What is low back strain?

A series of muscles and ligaments in your back hold the bones of your spinal column in place. You can strain these muscles by stretching them too far, causing tiny tears in the tissue. The muscles are then weakened, so they may not be able to hold the bones of your spinal column in place correctly. The spine becomes less stable, causing low back pain.

And because nerves stretch out from the spinal cord throughout the entire body, low back strain can cause pain in areas other than your back.

How common is low back strain?

Low back strain is extremely common. Please discuss with your doctor for further information.

Symptoms

What are the symptoms of low back strain?

The common symptoms of low back strain are:

  • Pain and stiffness in the back.
  • Pain in the buttocks and the legs, often in the back of the thigh.
  • Pain that worsens when bending, stretching, coughing, or sneezing.

There may be some symptoms not listed above. If you have any concerns about a symptom, please consult your doctor.

When should I see my doctor?

Since some symptoms of low back strain are similar to those of more serious conditions, it’s important to get checked out by a doctor. Any numbness and weakness in your legs, or bowel and bladder problems, can be a sign of nerve damage — and that needs immediate medical attention.

If you have any signs or symptoms listed above or have any questions, please consult with your doctor. Everyone’s body acts differently. It is always best to discuss with your doctor what is best for your situation.

Causes

What causes low back strain?

Low back strain can be caused by:

  • Extreme physical exertion.
  • Falling
  • Bending or crouching repeatedly.
  • Lifting heavy objects if you are not in shape.
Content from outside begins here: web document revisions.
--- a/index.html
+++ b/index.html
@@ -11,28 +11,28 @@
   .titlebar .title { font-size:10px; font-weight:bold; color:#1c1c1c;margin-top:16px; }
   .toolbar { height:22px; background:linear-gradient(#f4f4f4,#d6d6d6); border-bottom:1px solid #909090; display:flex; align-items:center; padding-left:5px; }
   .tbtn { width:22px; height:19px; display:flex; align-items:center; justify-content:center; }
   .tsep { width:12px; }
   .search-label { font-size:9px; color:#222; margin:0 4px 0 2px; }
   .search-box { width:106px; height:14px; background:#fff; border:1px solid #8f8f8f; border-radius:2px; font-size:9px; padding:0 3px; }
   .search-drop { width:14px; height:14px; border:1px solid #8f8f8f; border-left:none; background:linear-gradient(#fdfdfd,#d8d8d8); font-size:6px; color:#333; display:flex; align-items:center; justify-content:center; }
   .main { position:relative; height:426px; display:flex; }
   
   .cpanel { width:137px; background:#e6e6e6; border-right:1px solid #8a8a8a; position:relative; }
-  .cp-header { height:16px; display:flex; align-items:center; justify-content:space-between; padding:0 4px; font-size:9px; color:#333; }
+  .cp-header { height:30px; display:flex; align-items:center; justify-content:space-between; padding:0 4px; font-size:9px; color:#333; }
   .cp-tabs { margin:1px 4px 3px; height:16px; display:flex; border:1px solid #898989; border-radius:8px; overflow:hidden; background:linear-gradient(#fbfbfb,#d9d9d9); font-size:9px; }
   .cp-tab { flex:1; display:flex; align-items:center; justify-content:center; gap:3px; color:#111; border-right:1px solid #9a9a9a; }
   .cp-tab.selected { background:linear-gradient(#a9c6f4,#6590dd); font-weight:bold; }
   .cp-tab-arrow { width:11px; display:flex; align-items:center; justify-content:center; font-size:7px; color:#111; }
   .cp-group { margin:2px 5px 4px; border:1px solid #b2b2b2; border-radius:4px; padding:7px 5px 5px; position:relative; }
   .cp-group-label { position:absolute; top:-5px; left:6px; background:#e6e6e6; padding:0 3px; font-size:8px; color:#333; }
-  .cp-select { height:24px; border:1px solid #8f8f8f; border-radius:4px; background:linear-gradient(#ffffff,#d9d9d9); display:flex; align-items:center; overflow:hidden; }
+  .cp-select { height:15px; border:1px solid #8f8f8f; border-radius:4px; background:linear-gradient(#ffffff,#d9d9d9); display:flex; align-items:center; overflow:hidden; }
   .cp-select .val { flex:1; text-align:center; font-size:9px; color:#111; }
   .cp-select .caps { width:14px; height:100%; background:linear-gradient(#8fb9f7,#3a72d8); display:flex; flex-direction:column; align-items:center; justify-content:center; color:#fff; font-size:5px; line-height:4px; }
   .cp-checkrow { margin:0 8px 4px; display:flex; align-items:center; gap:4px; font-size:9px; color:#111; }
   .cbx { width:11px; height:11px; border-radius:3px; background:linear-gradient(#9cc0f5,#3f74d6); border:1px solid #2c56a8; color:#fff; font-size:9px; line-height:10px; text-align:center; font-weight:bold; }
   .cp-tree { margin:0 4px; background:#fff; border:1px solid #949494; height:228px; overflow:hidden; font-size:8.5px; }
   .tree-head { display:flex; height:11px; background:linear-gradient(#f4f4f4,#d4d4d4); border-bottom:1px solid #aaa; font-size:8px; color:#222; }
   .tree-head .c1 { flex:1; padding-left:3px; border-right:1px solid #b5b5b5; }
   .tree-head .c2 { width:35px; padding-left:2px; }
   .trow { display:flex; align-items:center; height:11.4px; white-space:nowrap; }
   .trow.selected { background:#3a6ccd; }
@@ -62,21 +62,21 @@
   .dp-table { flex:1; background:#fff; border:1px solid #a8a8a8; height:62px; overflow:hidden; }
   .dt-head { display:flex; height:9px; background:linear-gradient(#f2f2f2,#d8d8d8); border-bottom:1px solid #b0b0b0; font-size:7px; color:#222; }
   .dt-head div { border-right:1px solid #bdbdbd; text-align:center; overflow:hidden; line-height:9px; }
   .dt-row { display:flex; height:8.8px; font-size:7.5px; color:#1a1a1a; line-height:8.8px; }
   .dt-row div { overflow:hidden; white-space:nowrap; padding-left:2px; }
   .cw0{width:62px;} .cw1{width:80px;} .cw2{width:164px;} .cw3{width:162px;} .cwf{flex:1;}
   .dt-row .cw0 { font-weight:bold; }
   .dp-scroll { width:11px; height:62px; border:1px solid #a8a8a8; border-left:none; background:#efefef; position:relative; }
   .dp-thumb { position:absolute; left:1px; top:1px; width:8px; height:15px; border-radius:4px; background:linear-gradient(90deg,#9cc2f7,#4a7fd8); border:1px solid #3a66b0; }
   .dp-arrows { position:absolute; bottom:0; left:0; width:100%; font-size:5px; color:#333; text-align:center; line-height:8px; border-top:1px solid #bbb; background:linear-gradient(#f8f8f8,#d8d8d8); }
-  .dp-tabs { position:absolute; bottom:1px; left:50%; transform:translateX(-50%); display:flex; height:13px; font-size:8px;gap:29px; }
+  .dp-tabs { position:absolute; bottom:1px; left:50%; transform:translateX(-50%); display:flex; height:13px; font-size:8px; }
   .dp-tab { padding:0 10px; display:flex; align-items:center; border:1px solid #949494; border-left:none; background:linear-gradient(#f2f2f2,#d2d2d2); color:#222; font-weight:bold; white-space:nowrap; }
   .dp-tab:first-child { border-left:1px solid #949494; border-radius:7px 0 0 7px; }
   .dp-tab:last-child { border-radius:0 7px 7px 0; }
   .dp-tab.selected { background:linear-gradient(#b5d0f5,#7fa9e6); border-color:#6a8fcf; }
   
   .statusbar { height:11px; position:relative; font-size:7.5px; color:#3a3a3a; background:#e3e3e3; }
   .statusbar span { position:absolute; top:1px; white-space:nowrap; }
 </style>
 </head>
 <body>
It can also be caused by emotional stress, improper posture, being overweight, out of shape, or sitting in the same position for long periods of time. Even a severe cough can result in low back strain.

Risk factors

What increases my risk for low back strain?

Please discuss with your doctor for further information.

Diagnosis & treatment

The information provided is not a substitute for any medical advice. ALWAYS consult with your doctor for more information.

How is low back strain diagnosed?

Collecting a medical history and conducting a physical exam are usually sufficient to diagnose muscle strain in the lower back.

  • A medical history includes information about current symptoms, as well as when and how symptoms began, such as whether pain began after an injury, came on suddenly, or has gotten progressively worse. A medical history also includes information about typical exercise levels, sleep habits, and past medical issues.
  • A physical exam tests for range-of-motion and flexibility in the low back, as well as in the hip, pelvic, or hamstring muscles. Feeling along the lower back (called palpation) can detect spinal abnormalities that may be the source of pain. Nerve root irritation may also be tested by using a leg raise test, which can rule out injuries such as a herniated disc or spinal stenosis.

While an imaging test such as an x-ray or MRI scan is rarely needed for a muscle injury, one may be used to check for other possible pain sources, such as a fracture or herniated disc, if those conditions are suspected. In patients with a history of malignancy or trauma, imaging tests are usually needed prior to conservative exercises. Typically, x-rays are taken first and then an MRI is ordered if anything suspicious is seen on the x-rays.

How is low back strain treated?

Low back strain can be a painful and depressing injury. But the good news is that most cases heal on their own, given time. To speed the healing, you should:

  • Ice your back to reduce pain and swelling as soon as you injure yourself. Do it for 20-30 minutes every 3-4 hours for 2-3 days. You can also ice your back after physical activity.
  • Apply heat to your back — but only after 2-3 days of icing it first. Use heat on your back only after the initial swelling has gone down. You could use an electric heating pad or a hot water bottle. Or you could just soak in a hot bath.
  • Take painkillers or other drugs, if recommended by your doctor. Non-steroidal anti-inflammatory drugs (NSAIDs), like Advil, Aleve, or Motrin, will help with lower back pain and swelling. However, these drugs may have side effects. They should be used only occasionally, unless your doctor specifically says otherwise. Prescription painkillers and muscle relaxants are sometimes necessary.
  • Use support. Ask your doctor or therapist first, but consider getting a belt or girdle to add support to your back. Use it only short-term or for support with heavy or repetitive lifting.
  • Get physical therapy to build up strength, if your doctor recommends it. Do not stay in bed or on the couch all day. That will make it worse.
  • Maintain good muscle tone in your abdominal and lower back muscles.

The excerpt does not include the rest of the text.